# ASSIGNMENT
Pictures aside, write every record out again word for word.

=== Section Start ===

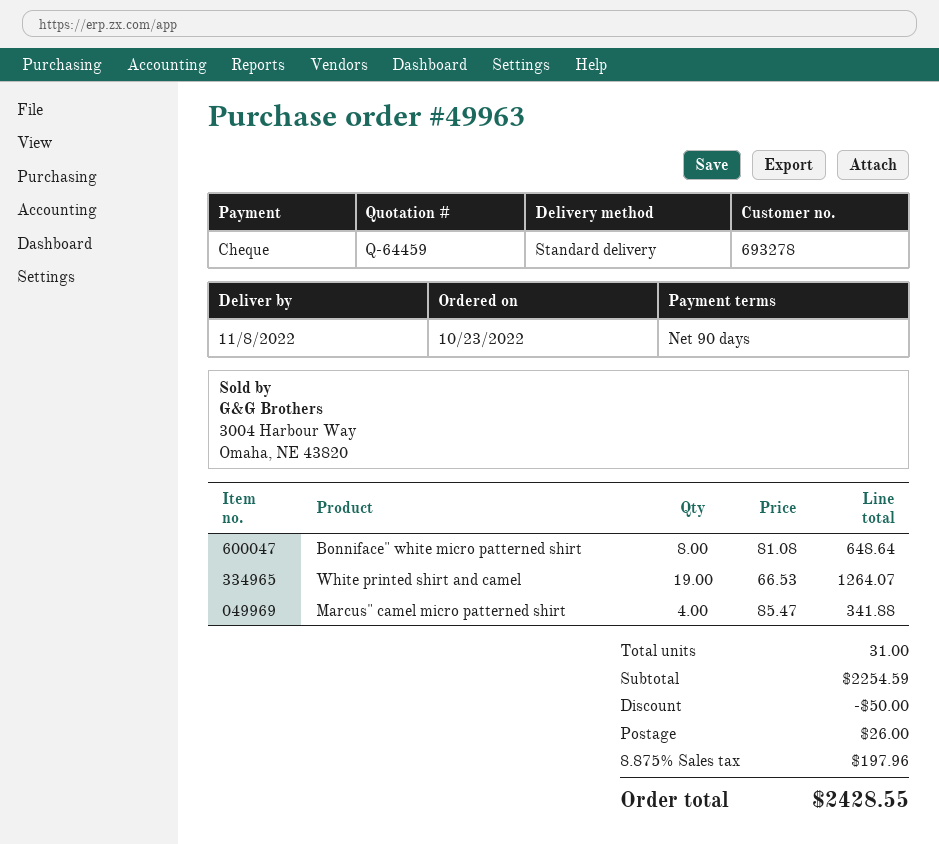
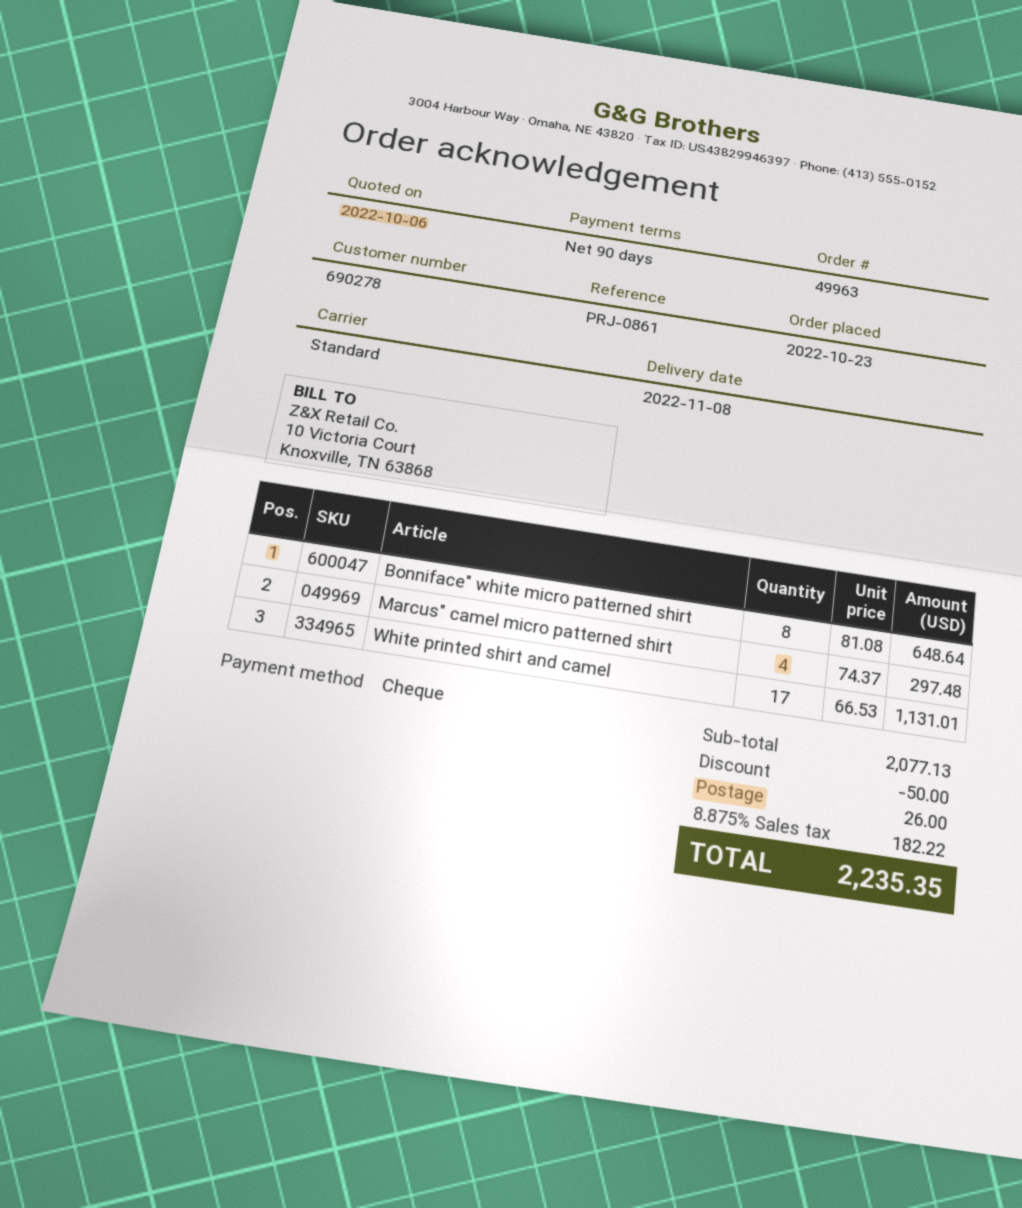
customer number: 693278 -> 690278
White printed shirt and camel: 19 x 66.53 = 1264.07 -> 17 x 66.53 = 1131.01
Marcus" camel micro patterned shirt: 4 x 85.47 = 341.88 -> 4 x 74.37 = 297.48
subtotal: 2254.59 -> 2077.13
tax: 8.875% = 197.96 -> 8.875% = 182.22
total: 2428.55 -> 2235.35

=== Section End ===

# ANSWER TO THE PROBLEM
customer number: 693278 -> 690278
White printed shirt and camel: 19 x 66.53 = 1264.07 -> 17 x 66.53 = 1131.01
Marcus" camel micro patterned shirt: 4 x 85.47 = 341.88 -> 4 x 74.37 = 297.48
subtotal: 2254.59 -> 2077.13
tax: 8.875% = 197.96 -> 8.875% = 182.22
total: 2428.55 -> 2235.35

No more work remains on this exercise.